City crews have been busy repairing pot holes in Williams Lake as seen here Thursday morning along Mackenzie Avenue. Monica Lamb-Yorski photoCity streets department employees Brent Scott, Darren Routley and Chris Thamerus have been busy repairing pot holes in Williams Lake as seen here Thursday morning along Mackenzie Avenue. Monica Lamb-Yorski photo

City crews have been busy repairing pot holes in Williams Lake as seen here Thursday morning along Mackenzie Avenue. Monica Lamb-Yorski photoCity streets department employees Brent Scott, Darren Routley and Chris Thamerus have been busy repairing pot holes in Williams Lake as seen here Thursday morning along Mackenzie Avenue.

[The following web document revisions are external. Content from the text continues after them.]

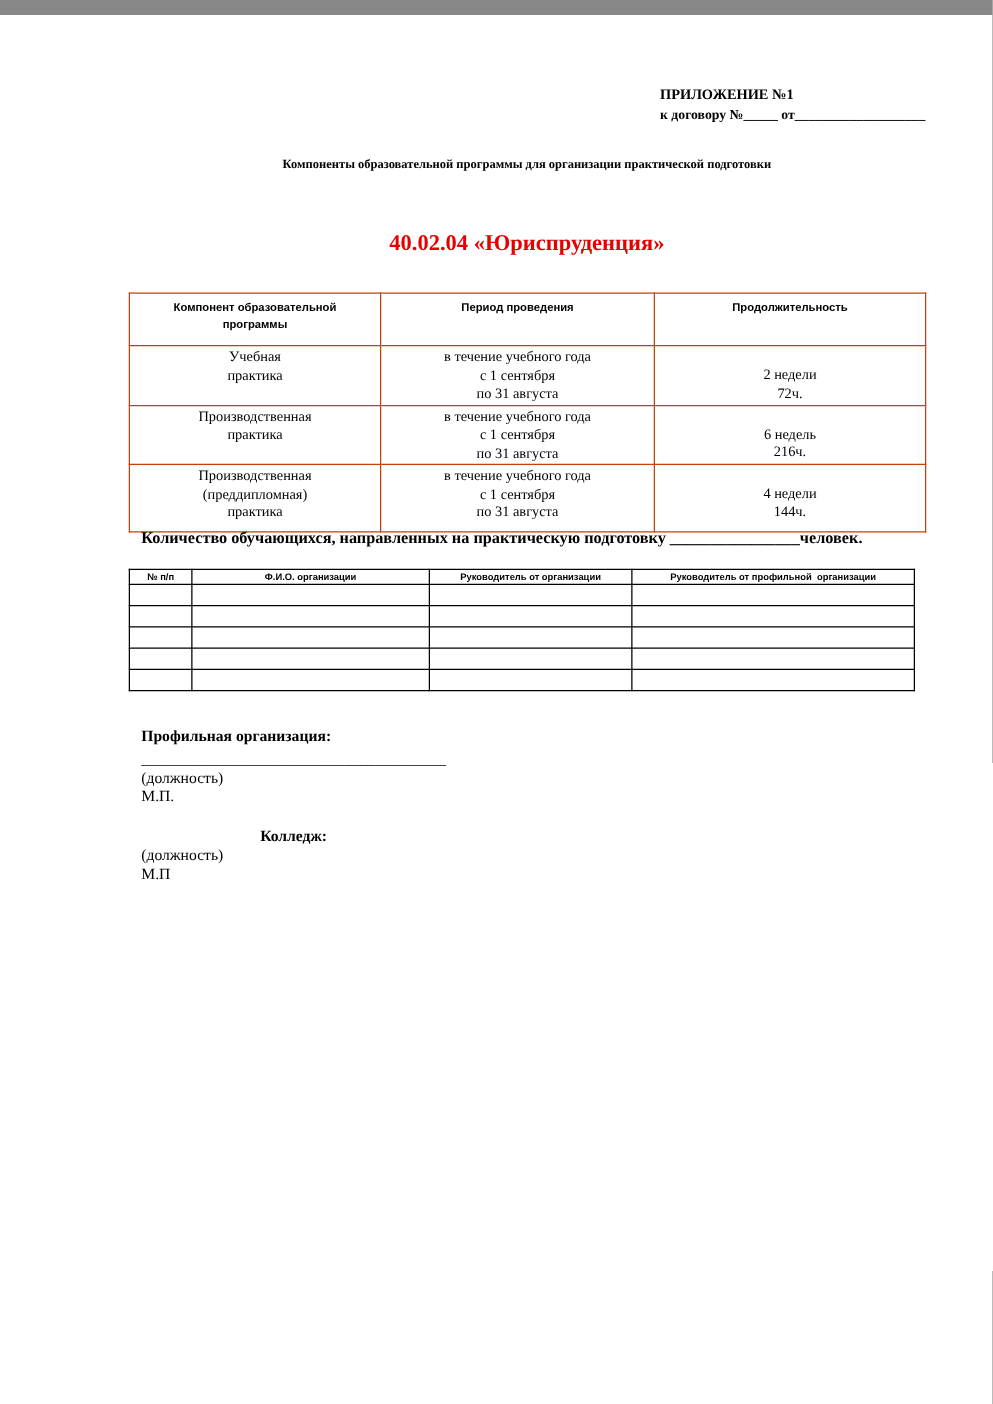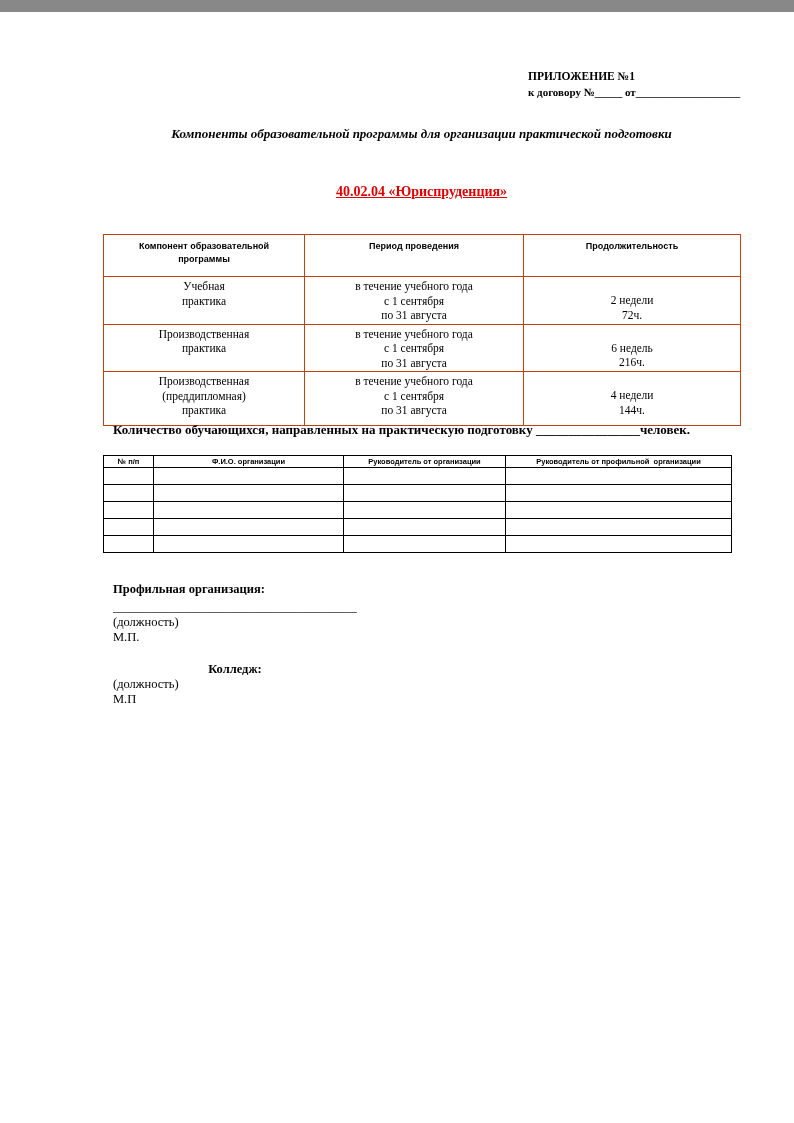--- a/index.html
+++ b/index.html
@@ -15,7 +15,7 @@
   .doc-header .line2 { font-size:11px; }
   .title {
     position:absolute; left:103px; top:114px; width:637px;
-    text-align:center; font-weight:bold; font-size:13px;font-style:italic;
+    text-align:center; font-weight:bold; font-size:10px;
   }
   .program {
     position:absolute; left:103px; top:172px; width:637px;

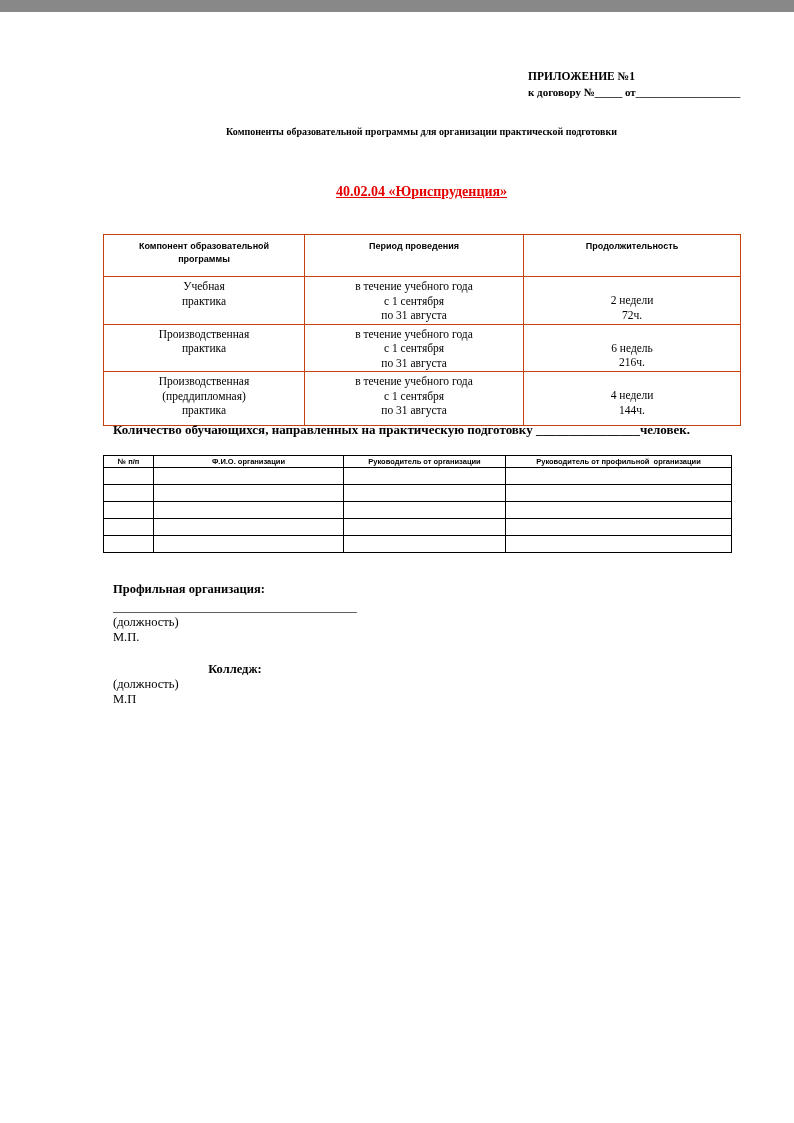--- a/index.html
+++ b/index.html
@@ -19,7 +19,7 @@
   }
   .program {
     position:absolute; left:103px; top:172px; width:637px;
-    text-align:center; font-weight:bold; font-size:14px; color:var(--accent,#e60000);text-decoration:underline;
+    text-align:center; font-weight:bold; font-size:18px; color:var(--accent,#e60000);
   }
   table { border-collapse:collapse; table-layout:fixed; }
   .components {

Monica Lamb-Yorski photo

Crews busy repairing potholes in Williams Lake

City workers have been dealing with the city's potholes seven days a week since early March

Whether March goes out like a lion or a lamb one thing is for certain, there is a bumper crop of potholes plaguing the streets of Williams Lake this year.

“This winter has been pretty tough on us,” said the city’s director of municipal services Gary Muraca Thursday. “We have seen a big increase. Our roads are getting older and are more vulnerable to freeze and thaw cycles.”

Since early March, streets department employees have been out every day of the week filling in the potholes.

Crews come in at 6 a.m. and the first thing they do is make asphalt out of recycled asphalt from the tennis court and other projects.

“We put it into our asphalt machine and add oil to make an asphalt hot mix,” Muraca said. “We’re making about four tonnes each morning and once that’s made they go out there.”

Public works is using a systematic approach to work on one area at a time to protect the City from liability, but if there’s a big hazard area crews will go and address it, Muraca said.

Four tonnes of asphalt will cover 50 to 70 potholes, depending on the size, so if there’s time crews will return to public works to make another batch for the afternoon shift. Or, they will be in the next day to make asphalt for the morning shift, Muraca noted.

Residents can also expect to see city crews out sweeping and washing the streets.

“We run about six to eight people a shift, and it takes three or four just to pave, so we’re balancing that with our spring cleanup,” Muraca said.

Between January and February, 114 centimetres of snow fell in Williams Lake and 65 to 75 per cent of the 2018 snow removal budget was used, Muraca added.